• TO DO:
With the pictures removed, write out the data below exactly.

• GIVEN INFORMATION:

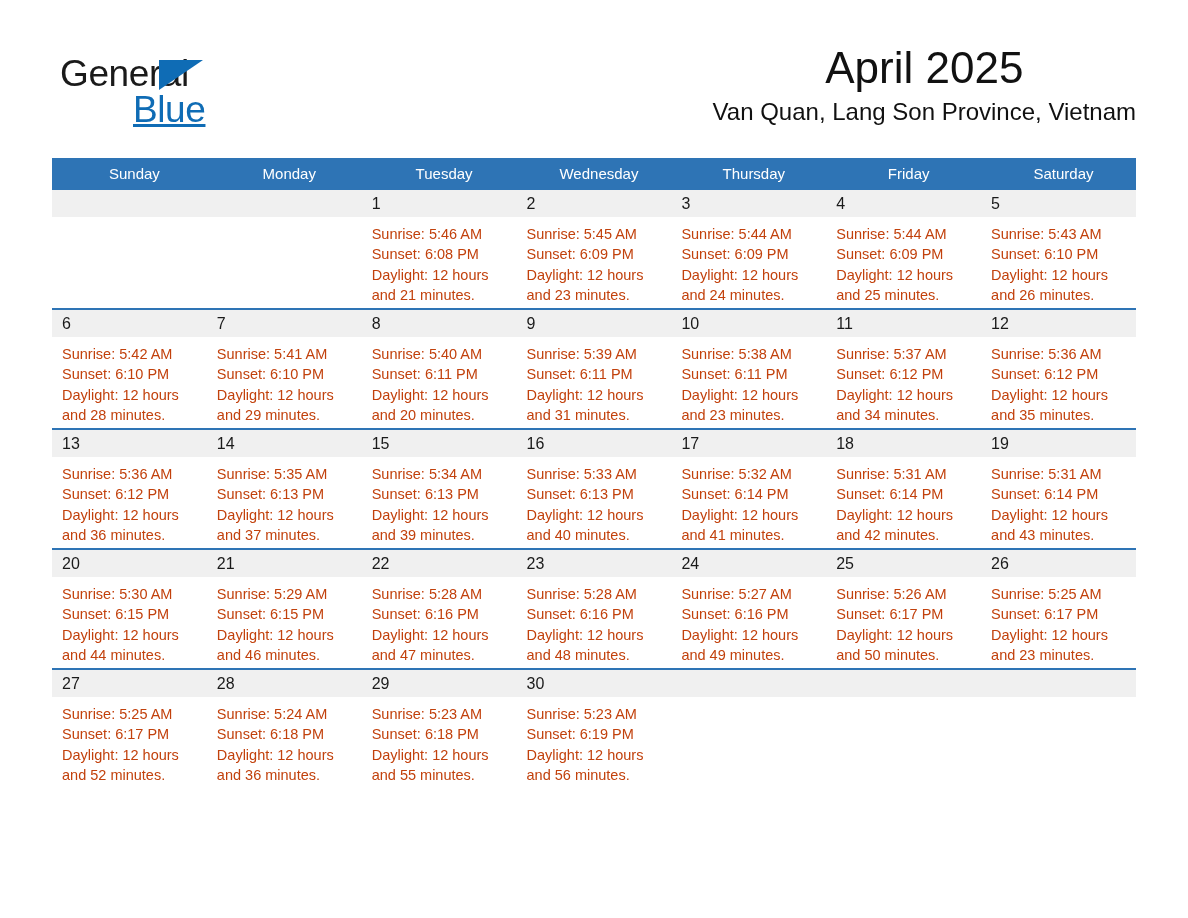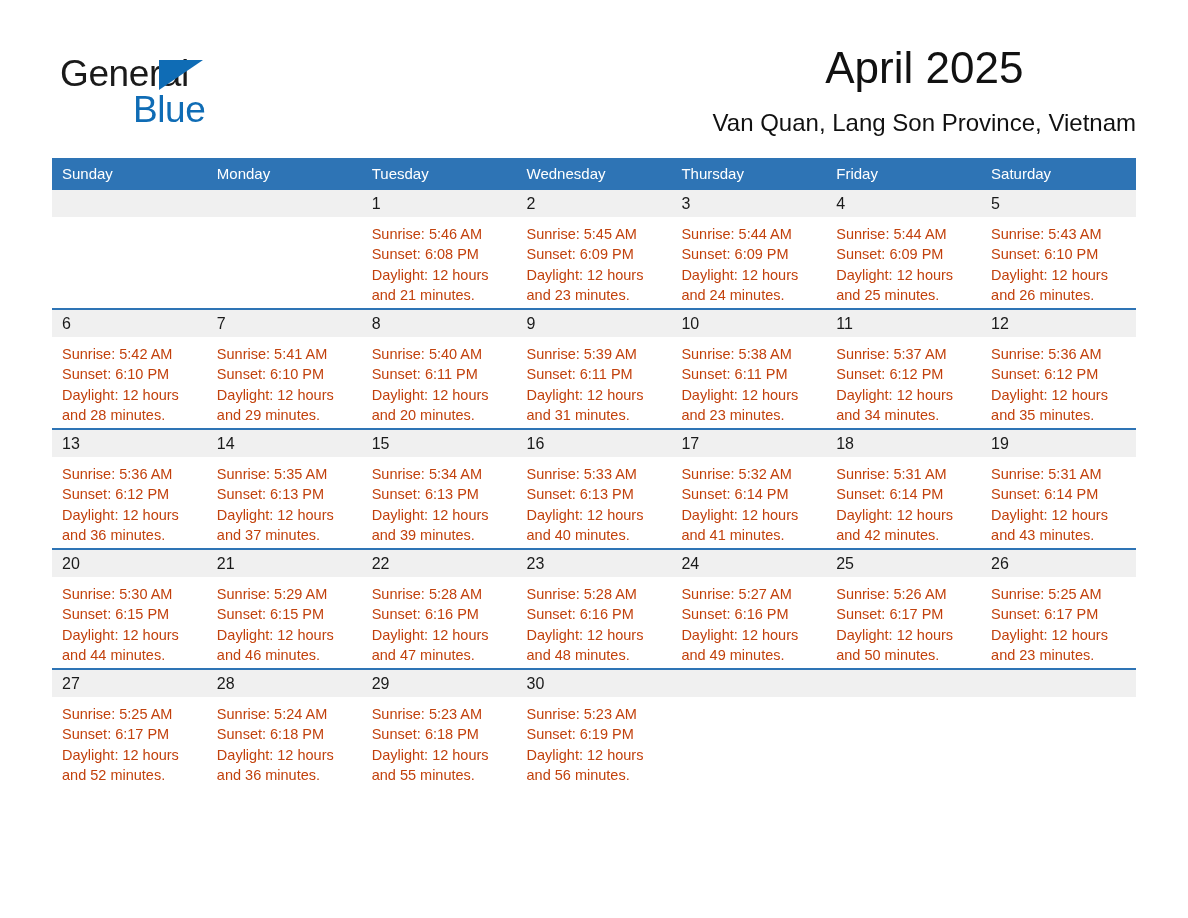--- a/index.html
+++ b/index.html
@@ -65,6 +65,7 @@
     letter-spacing: -0.4px;
     color: #0f6cb5;
     line-height: 44px;
+    text-decoration: underline;
   }
 
   .title-block {

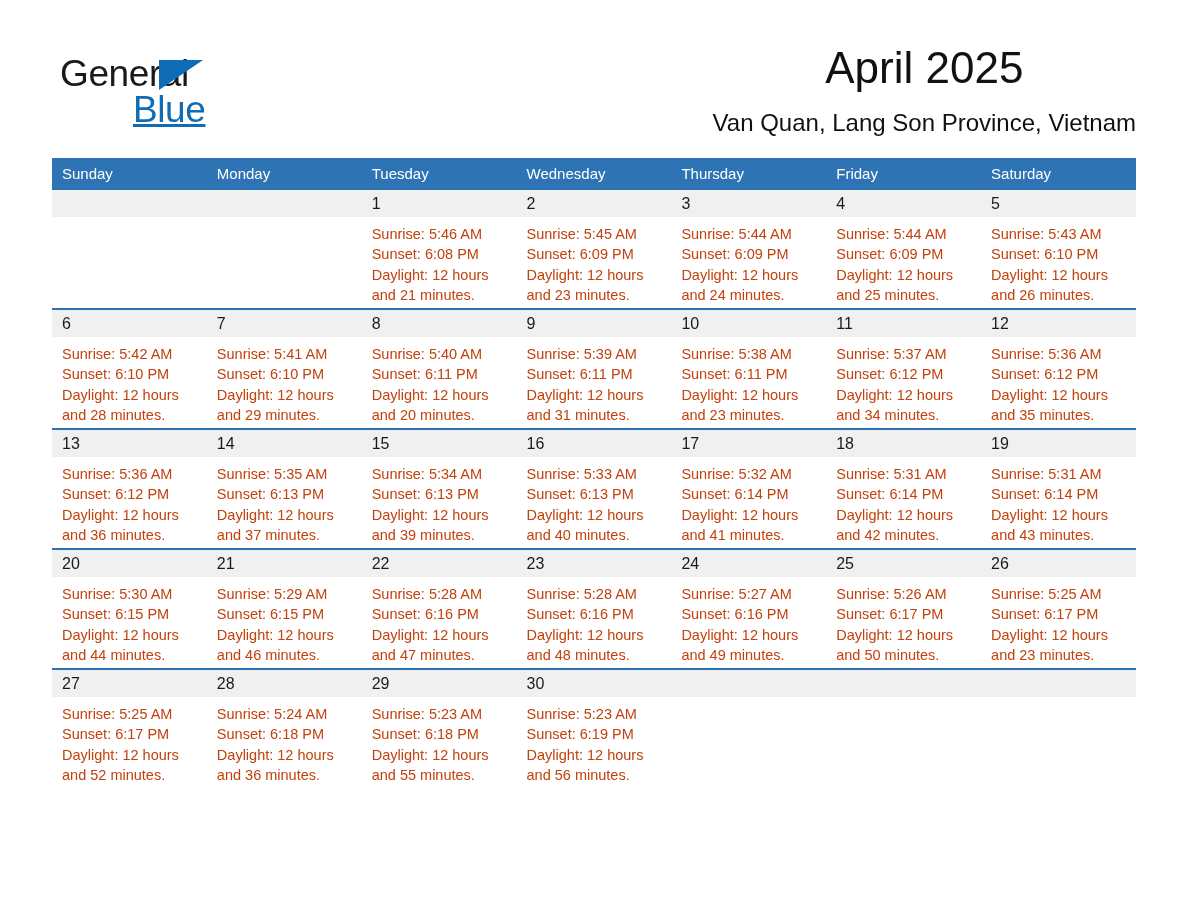--- a/index.html
+++ b/index.html
@@ -85,7 +85,7 @@
     line-height: 32px;
     color: #111111;
     white-space: nowrap;
-    margin-top: 11px;
+    margin-top: 0;
   }
 
   

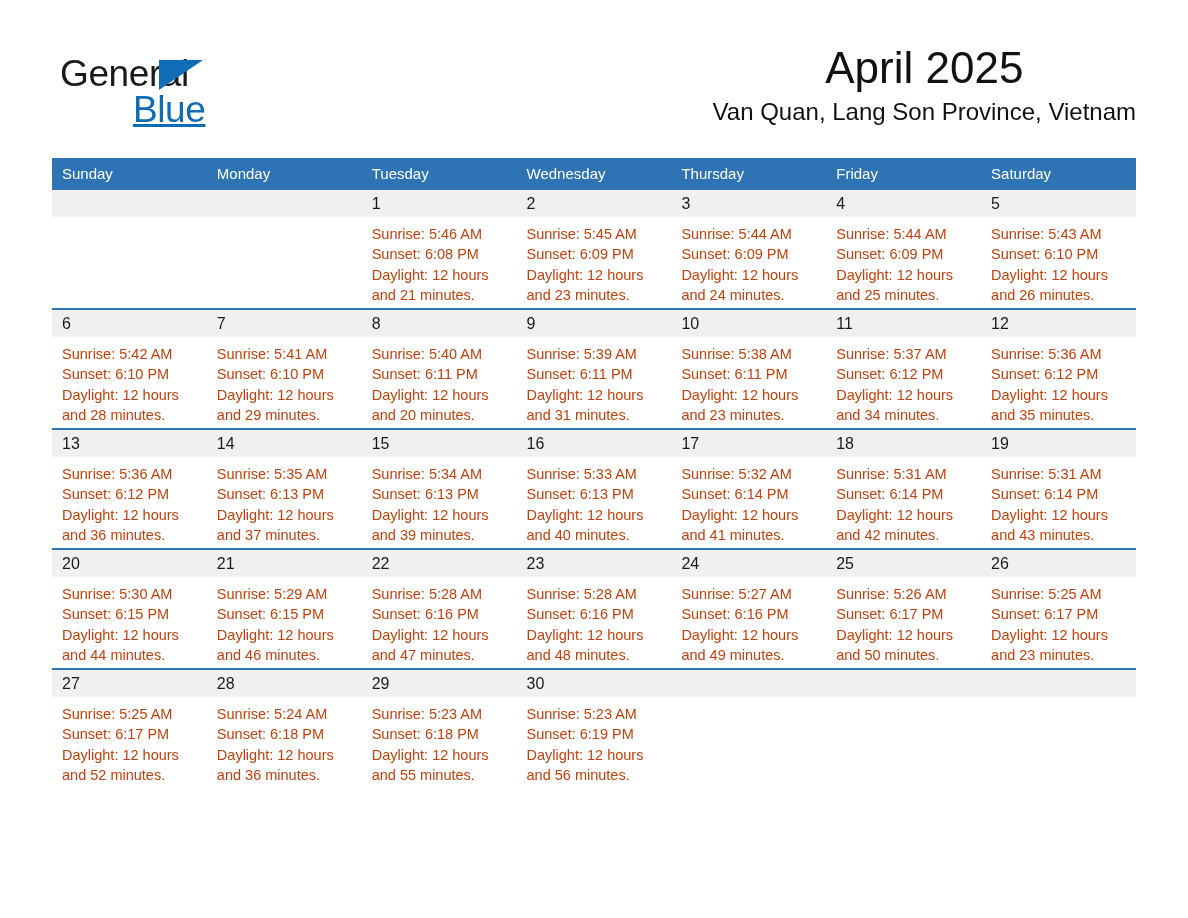--- a/index.html
+++ b/index.html
@@ -102,7 +102,7 @@
     color: #ffffff;
     font-size: 15px;
     font-weight: normal;
-    text-align: left;
+    text-align: center;
     padding: 7px 0 8px 10px;
     height: 16px;
     vertical-align: middle;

• RESULT BELOW:
--- a/index.html
+++ b/index.html
@@ -65,6 +65,7 @@
     letter-spacing: -0.4px;
     color: #0f6cb5;
     line-height: 44px;
+    text-decoration: underline;
   }
 
   .title-block {

--- a/index.html
+++ b/index.html
@@ -85,7 +85,7 @@
     line-height: 32px;
     color: #111111;
     white-space: nowrap;
-    margin-top: 11px;
+    margin-top: 0;
   }
 
   

--- a/index.html
+++ b/index.html
@@ -102,7 +102,7 @@
     color: #ffffff;
     font-size: 15px;
     font-weight: normal;
-    text-align: left;
+    text-align: center;
     padding: 7px 0 8px 10px;
     height: 16px;
     vertical-align: middle;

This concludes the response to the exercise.